#### ASSIGNED TASK
Scan the entries for the word "caption", and copy every line where it appears.

#### DATASET ENTRIES
■ ■ ■ ■ ■

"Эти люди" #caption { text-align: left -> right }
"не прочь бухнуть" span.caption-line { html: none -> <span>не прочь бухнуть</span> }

■ ■ ■ ■ ■

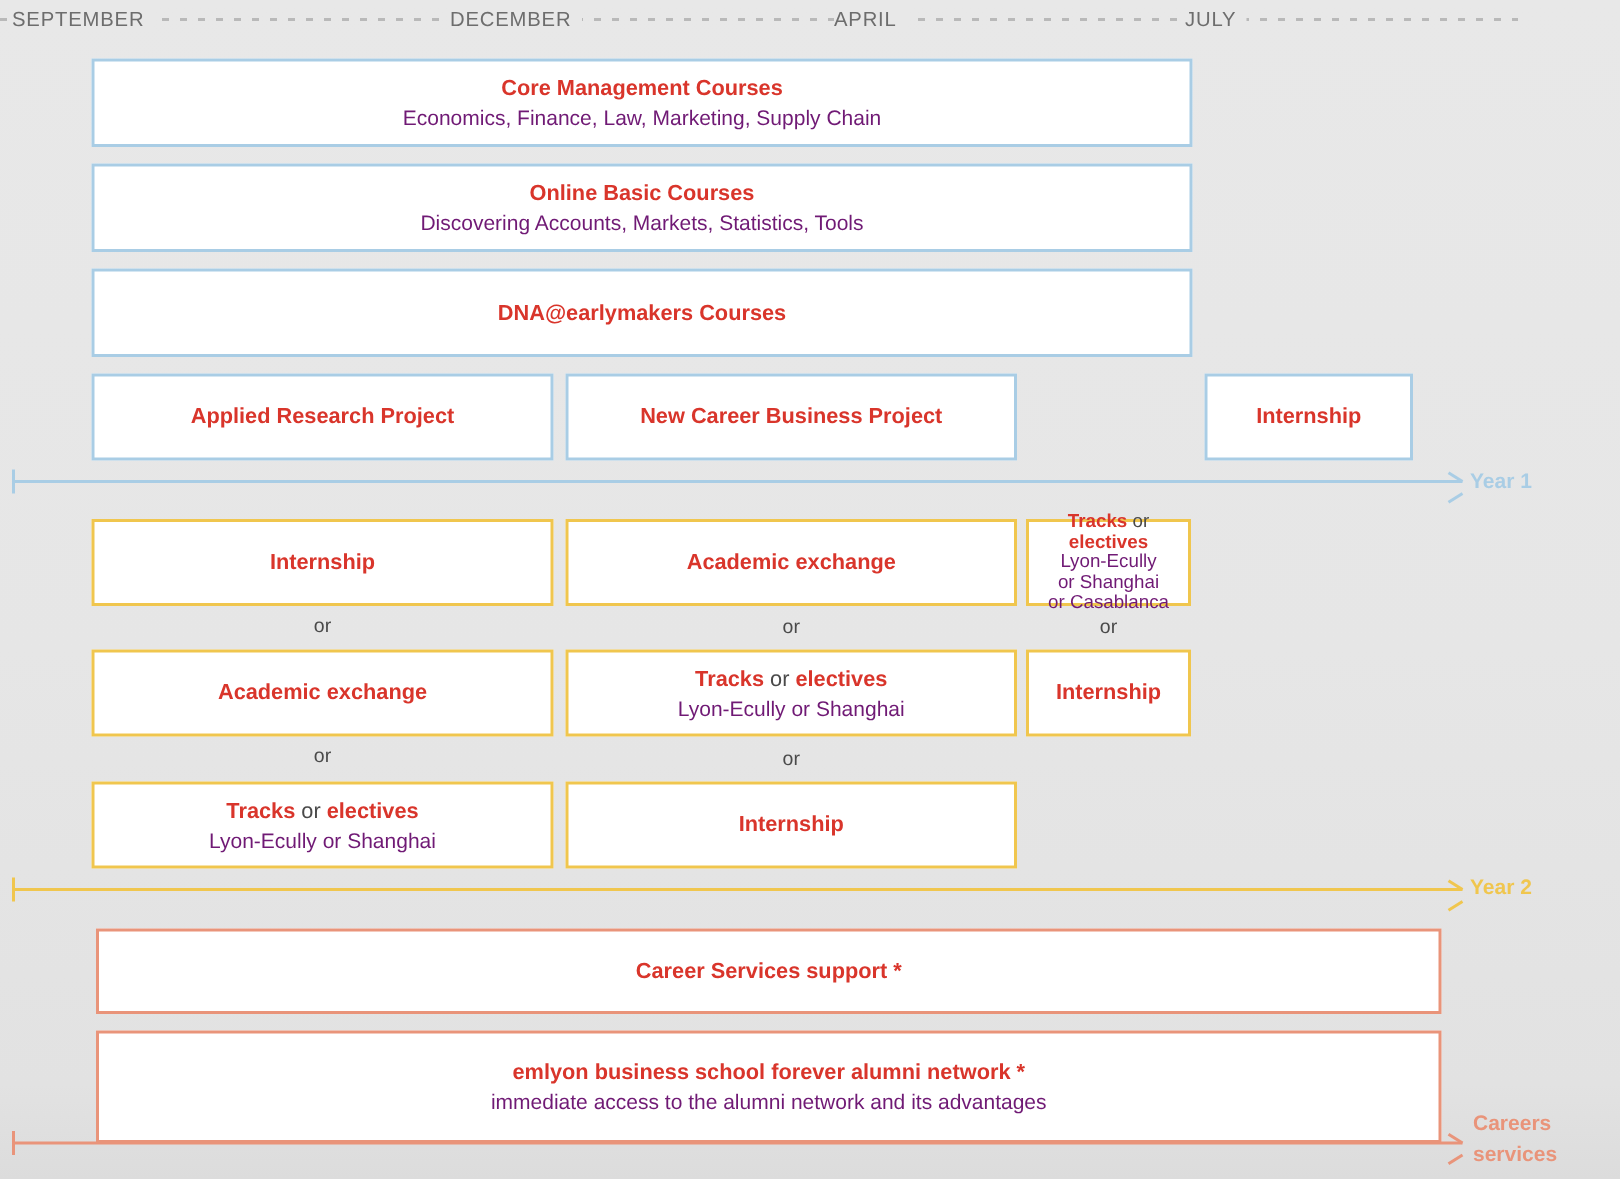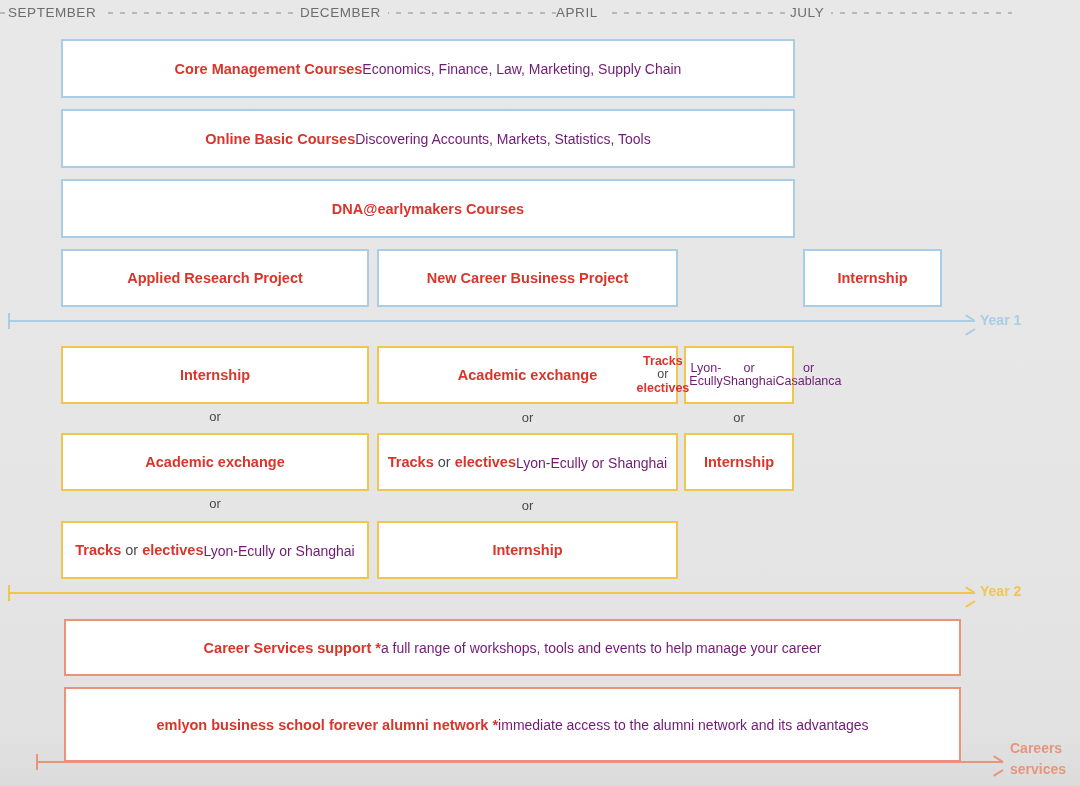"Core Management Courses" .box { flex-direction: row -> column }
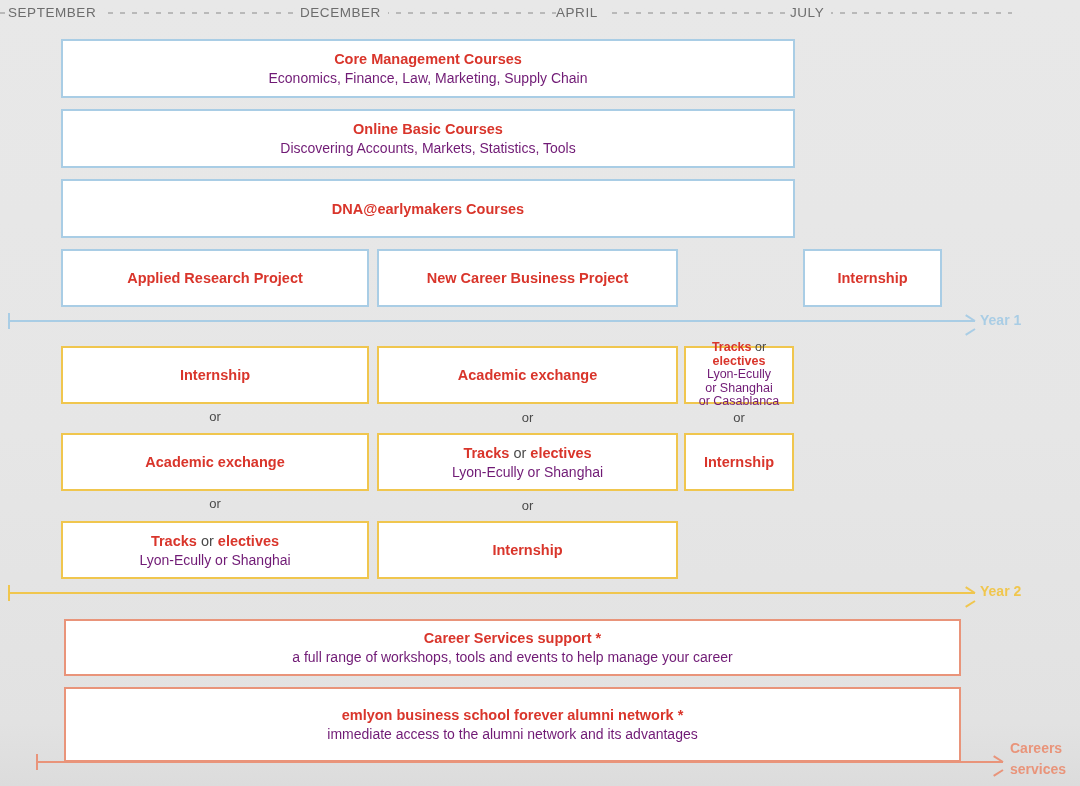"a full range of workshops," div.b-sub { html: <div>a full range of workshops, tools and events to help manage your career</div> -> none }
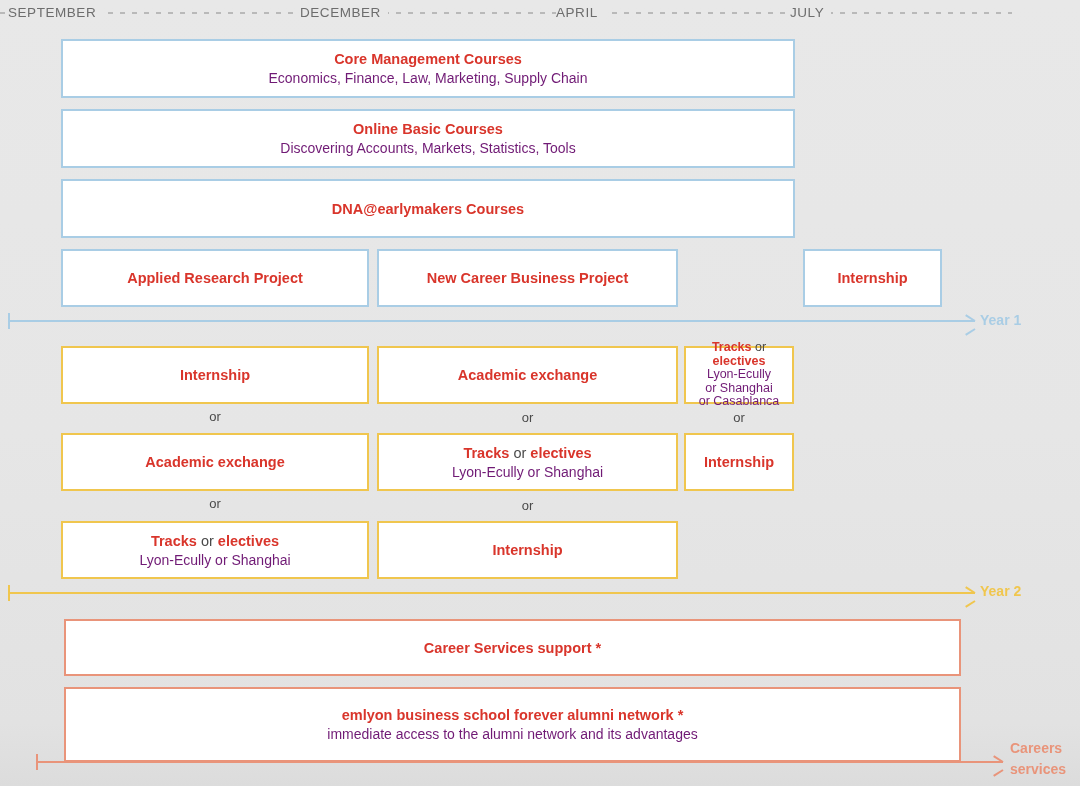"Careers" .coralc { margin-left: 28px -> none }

■ ■ ■ ■ ■

#### SOLUTION TO THE PROBLEM
"Эти люди" #caption { text-align: left -> right }
"не прочь бухнуть" span.caption-line { html: none -> <span>не прочь бухнуть</span> }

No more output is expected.